** RECORD EXCERPTS **
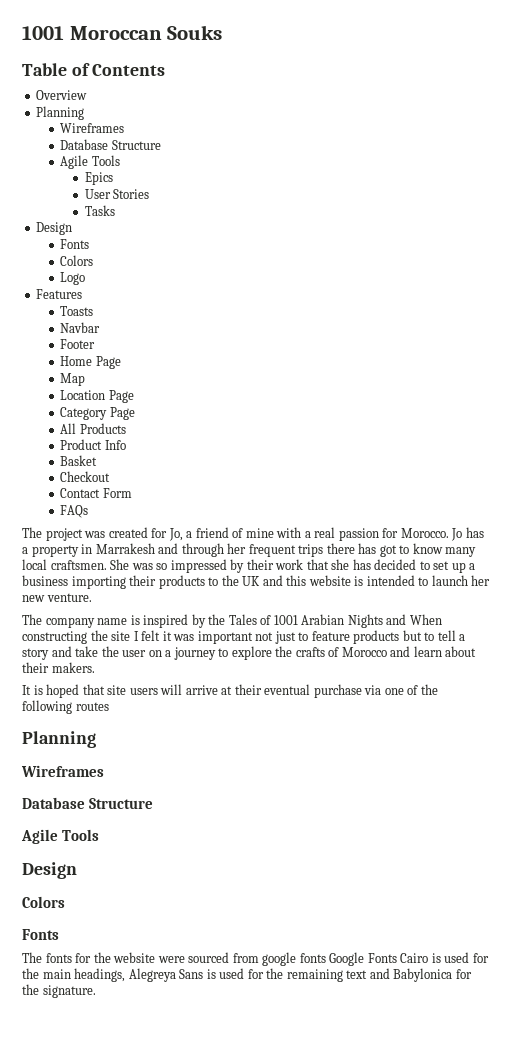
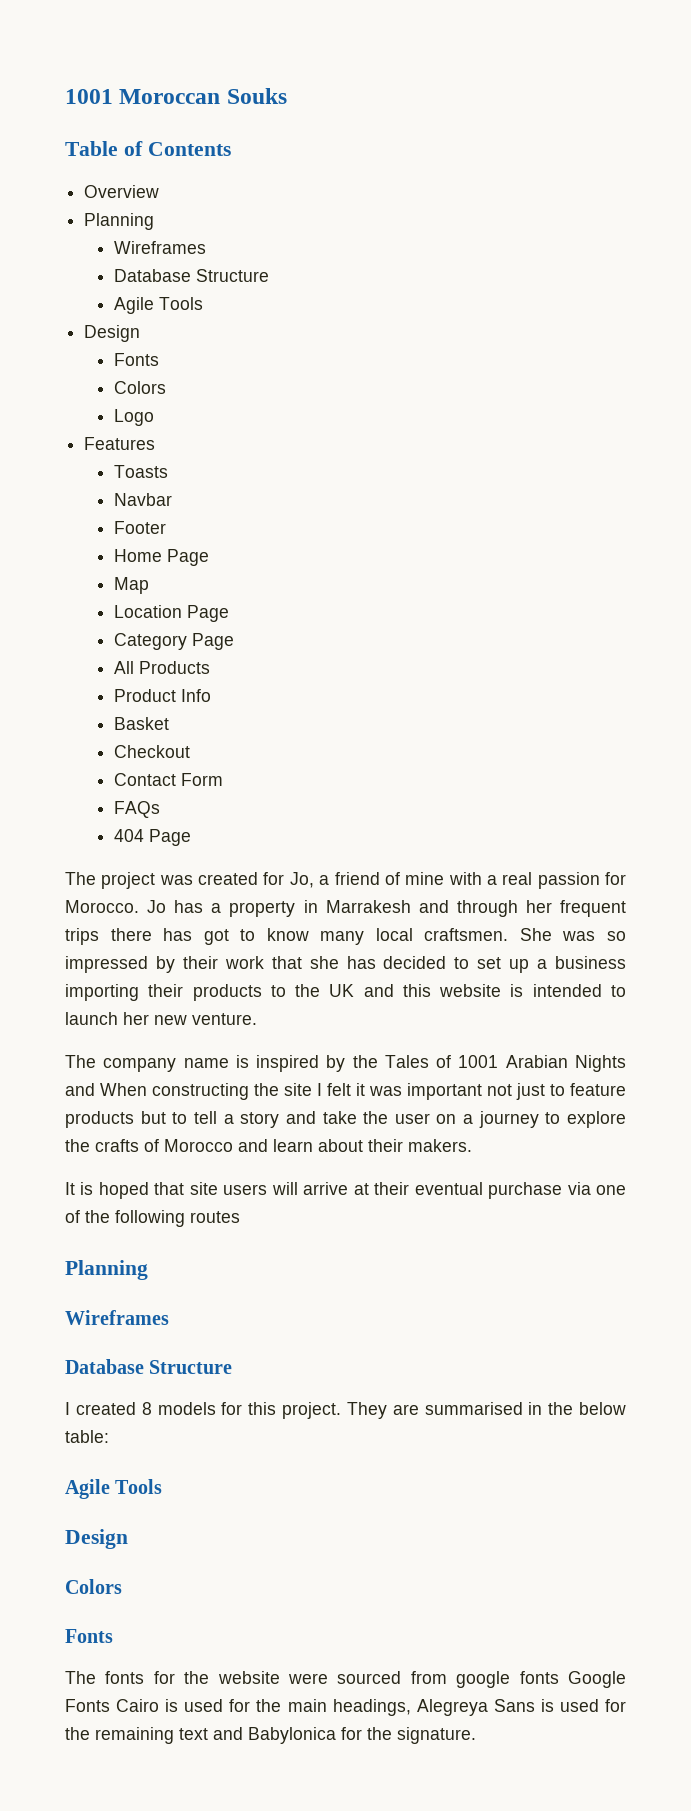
[84,172,113,185] [84,189,150,199] [84,205,115,216] // Epics // User Stories // Tasks -> (204, 303) none
(89, 511) none -> [114,829,192,846] // 404 Page
(154, 803) none -> [65,1402,626,1419] [65,1430,109,1443] // I created 8 models for this project. They are summarised in the below table:

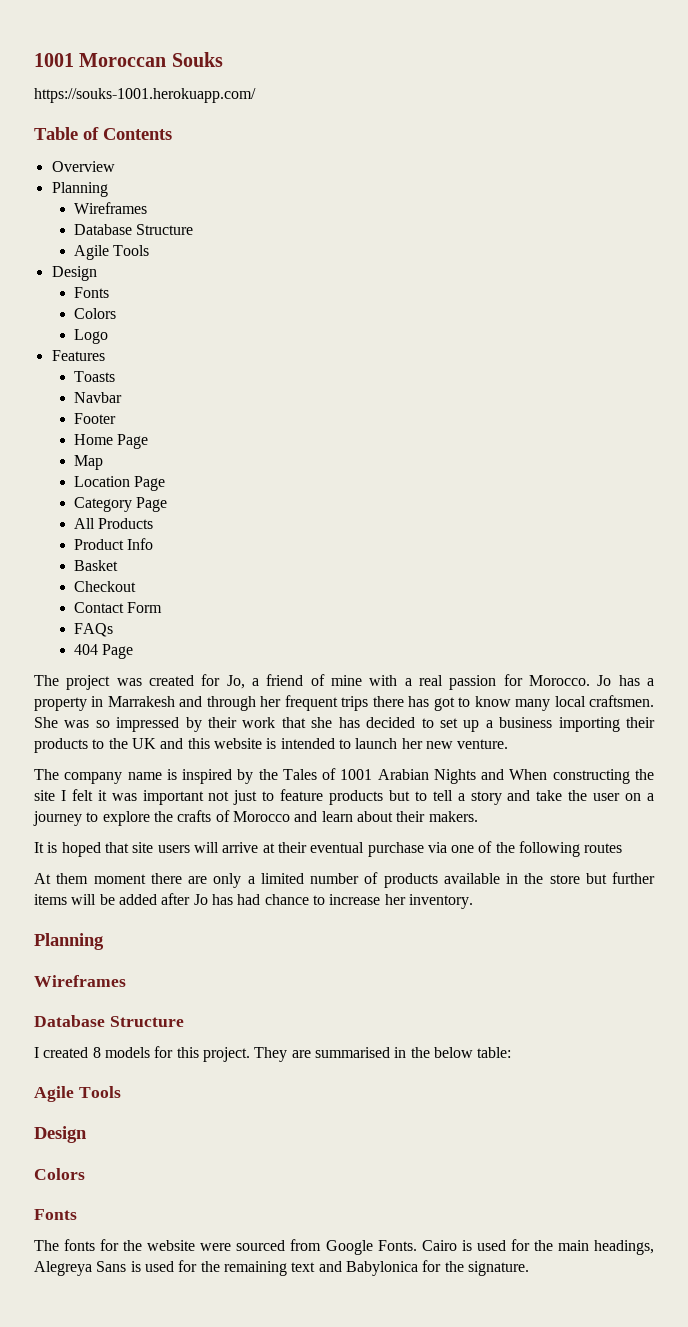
(287, 96) none -> [34,88,256,103] // https://souks-1001.herokuapp.com/
(240, 1217) none -> [34,872,655,888] [34,893,473,909] // At them moment there are only a limited number of products available in the store but further items will be added after Jo has had chance to increase her inventory.
[456,1671,626,1688] [65,1699,110,1712] google fonts Google Fonts -> [325,1240,417,1255] Google Fonts.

** INSTRUCTIONS TO FOLLOW **
Starting at the line that contains "(154, 803) none", write out every line through the end of the entries above exactly, and omit the pictures.

** SOLUTION **
(154, 803) none -> [65,1402,626,1419] [65,1430,109,1443] // I created 8 models for this project. They are summarised in the below table:

(287, 96) none -> [34,88,256,103] // https://souks-1001.herokuapp.com/
(240, 1217) none -> [34,872,655,888] [34,893,473,909] // At them moment there are only a limited number of products available in the store but further items will be added after Jo has had chance to increase her inventory.
[456,1671,626,1688] [65,1699,110,1712] google fonts Google Fonts -> [325,1240,417,1255] Google Fonts.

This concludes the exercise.